Moreover, because toxic mothers and fathers perceive their offspring as belonging to one generation, they see this as a race against time: they want to make their children perfect in the shortest possible time. This is why they sometimes start “training” certain skills of their children when they are very young, before they are 7 or 8 years old, and force them to keep practicing over the years.

5. Distrusting Friends

Some toxic parents may assume such a protective role that they forbid their sons and daughters from making friends with people they consider suspicious, even if only because of their appearance. This, of course, produces intense frustration in the children , who may learn that friendships are made in secret, thus creating a fence between the circle of friends and the family which in adult life can lead to the isolation of the latter.

Furthermore, in some cases, the criteria by which a friend is established as acceptable becomes a sign of racism, thus instilling in their offspring this discriminatory mental scheme from their early years.

6. Passive-aggressive attitude

Toxic mothers do not adapt to the fact that the way they try to educate is totally rejected, and they will continue to try to behave as they did in the beginning, without learning from the experience.

What does usually change is his mood, which usually becomes that of a frustrated person who refuses to change strategies to see if better results are obtained. Normally, in these cases, the help of another person is needed so that these mothers see with perspective that their discomfort can be mitigated by trying new things.

7. Indifference

There are mothers who, instead of being controlling, are exactly the opposite . On many occasions they disguise as permissiveness what in reality is indifference or little desire to manage clashes of interest between them and the children.

The result of this is usually small people who have Emperor’s Syndrome and, as adults, people who are defenseless in adult life, who easily fall into frustration and have a low tolerance for anxiety generating situations.

8. Overprotection

Overprotection has a lot to do with the controlling personality, but it comes through the fear that the sons or daughters will face the challenges of adult life. This way of relating to the children gives incentives not to take the initiative and to stay within the comfort zone.

9. Competitive mentality

This is another of the characteristic features of toxic mothers that have to do with projection; in this case, they try to show before everyone’s eyes that the sons or daughters of one are better than the rest, either by buying them more things, putting more pressure on them to study, etc. This may have to do with the fear that the children are unprotected in their adult and independent lives, but it wears a lot of psychology down.
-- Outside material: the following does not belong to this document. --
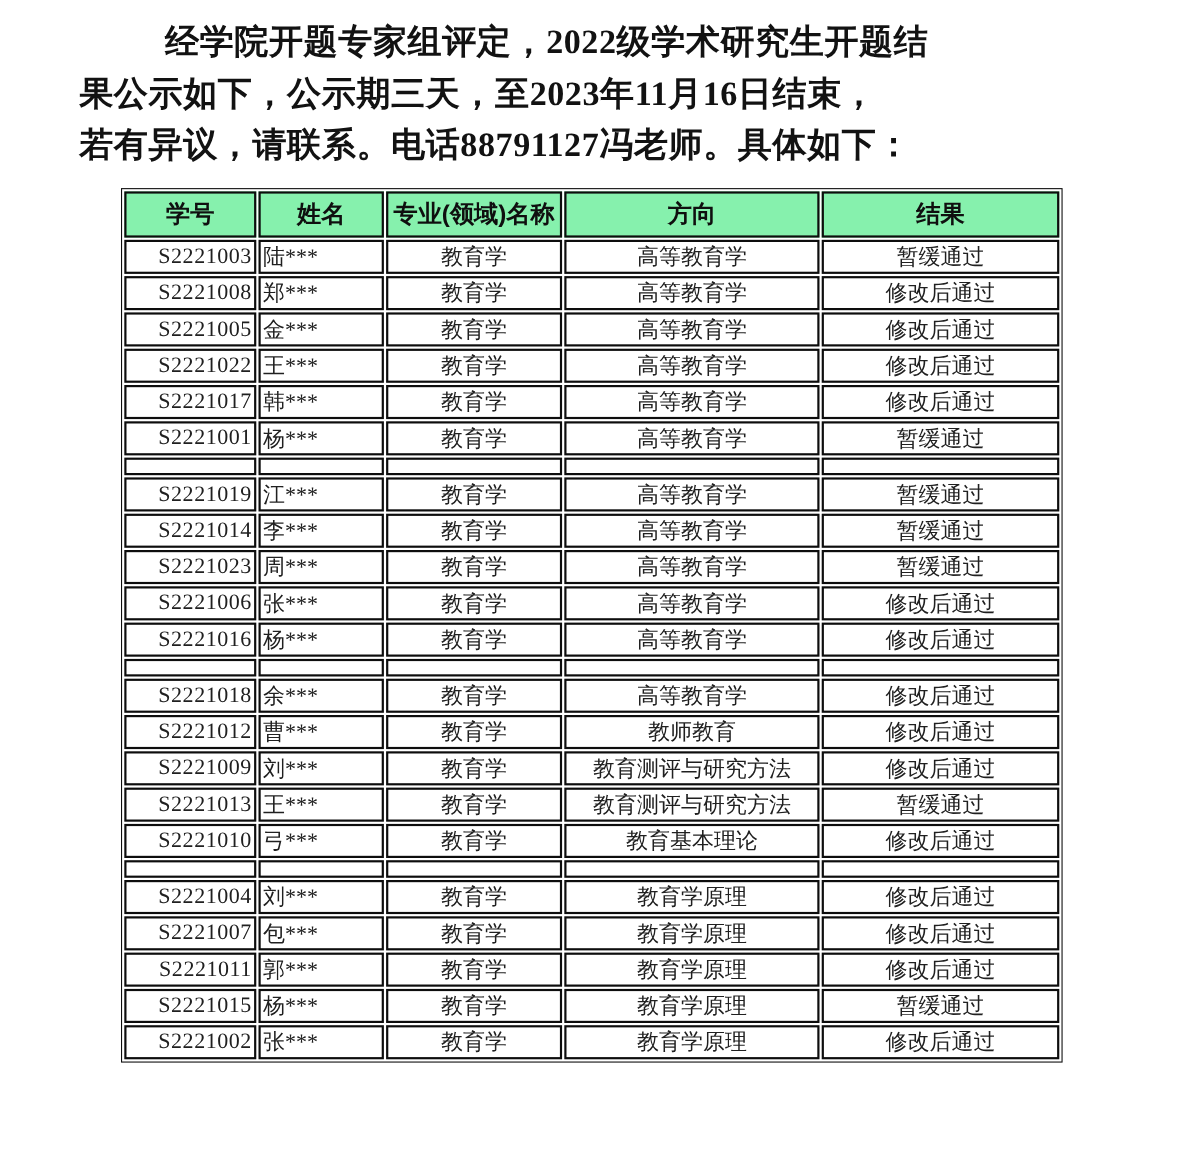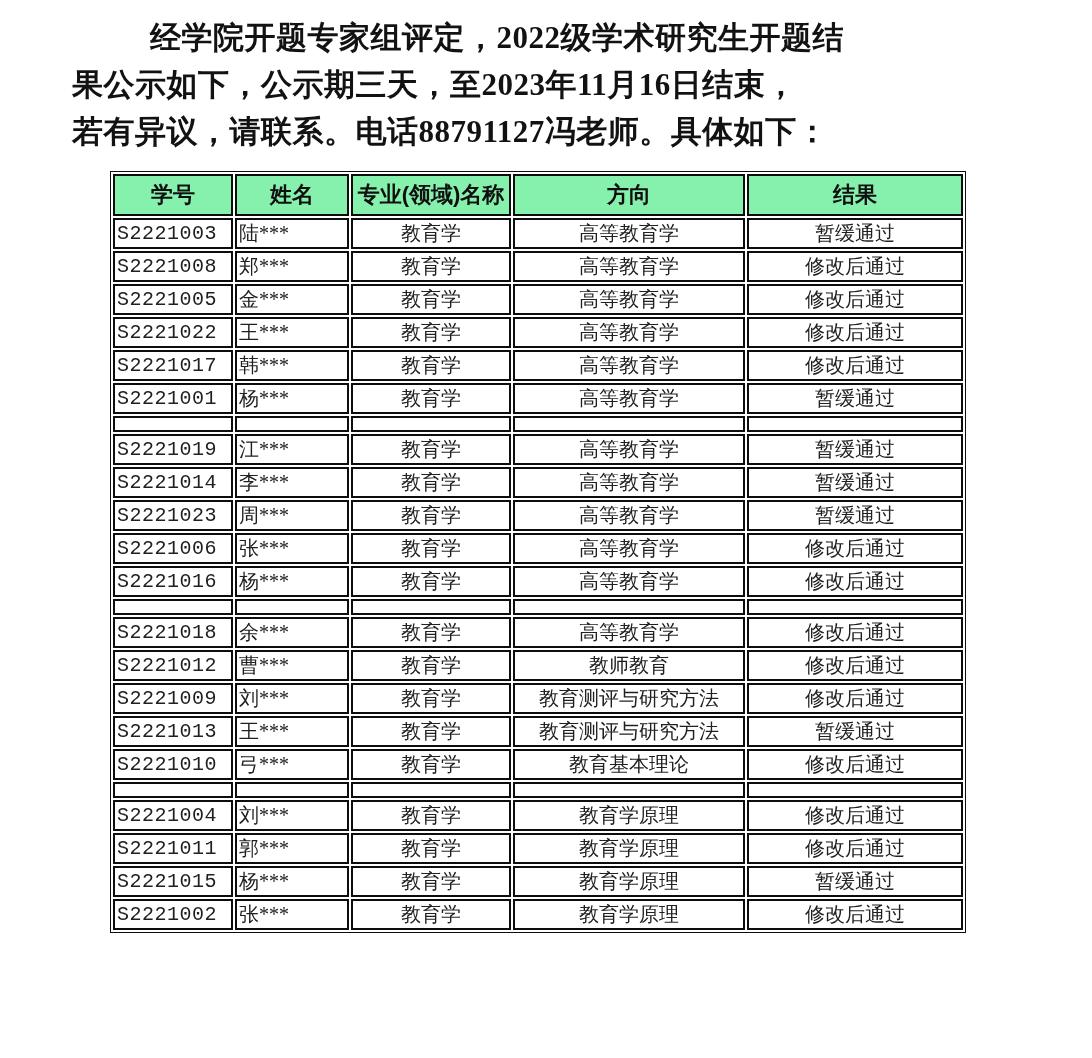"S2221003" td.col-id { font-family: Liberation Mono, monospace -> Liberation Serif, serif; text-align: left -> right }
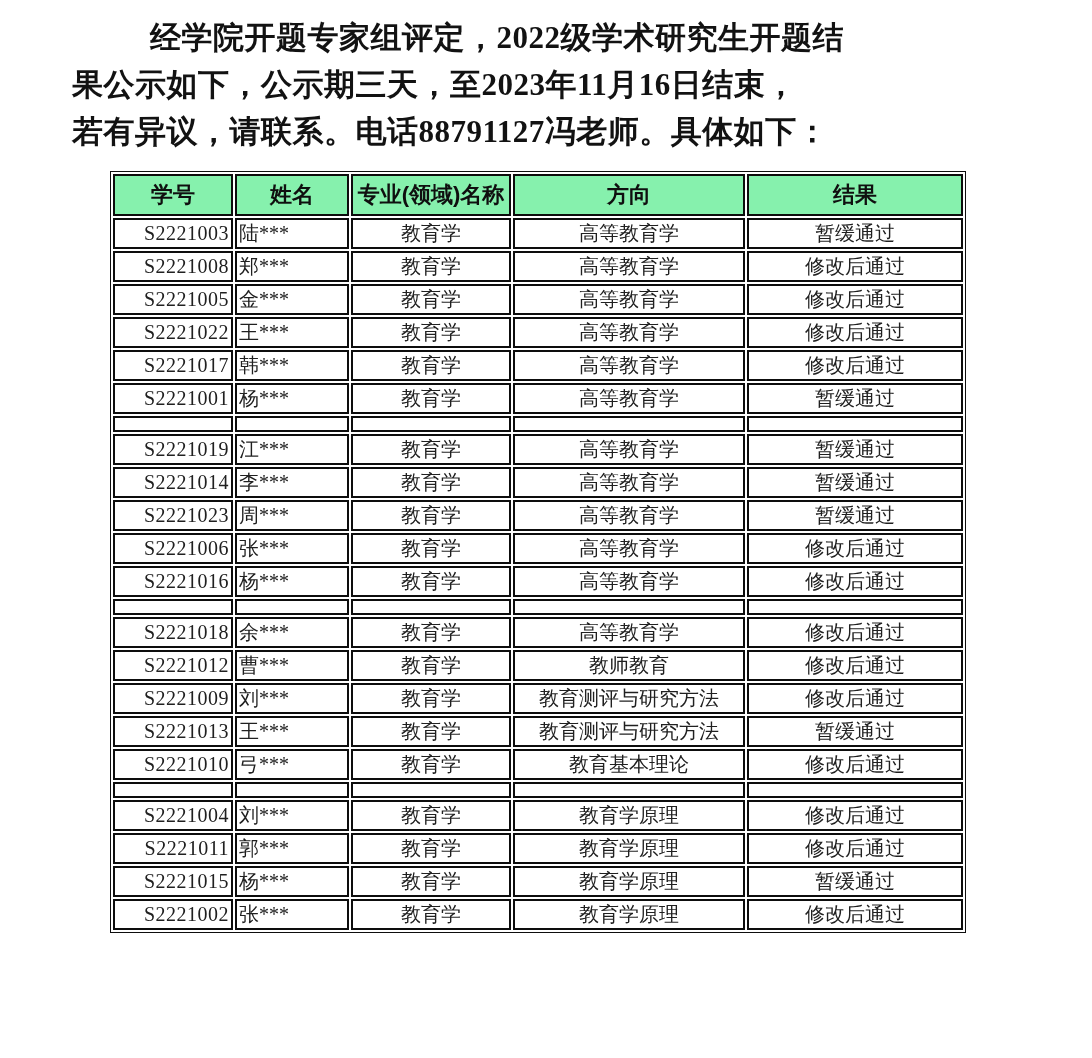"S2221007" tr { html: none -> <tr> <td>S2221007</td> <td>包***</td> <td>教育学</td> <td>教育学原理</td> <td>修改后通过</td> </tr> }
The important thing is that we do not work to satisfy the real needs of the children, but to achieve social status through them .

10. Common use of violence to punish

The regular use of methods of punishment based on violence, whether physical or verbal through insults, is one of the most harmful phenomena that can occur within the family. Not only does it cause suffering at specific moments when it is in order, but it also feeds mistrust, resentment and fear.

11. Parental alienation

Attempting to turn children against a family member, usually the other parent after a separation or divorce, is one of the most serious forms of manipulation with consequences . Of course, it can occur in both parents.

12. The intrusion

Even within families, intimacy is important. Not knowing how to respect that creates a lot of discomfort in the long run.

Bibliographic references:

  • Bowlby, J. (1977). The making and breaking of affectional bonds. The British Journal of Psychiatry, 130(3): pp. 201 – 210.
  • Fassin, Eric. (2002). La nature de la maternite: pour une anthropologie de la reproduction. Journal de anthropologues.
  • Fehr, B., Russell, J. (1991). The Concept of Love Viewed From a Prototype Perspective. Journal of Personality and Social Psychology.
  • Peusner, Pablo (2009). Critique of the notion of family in The Suffering of Children. Letra Viva, Buenos Aires.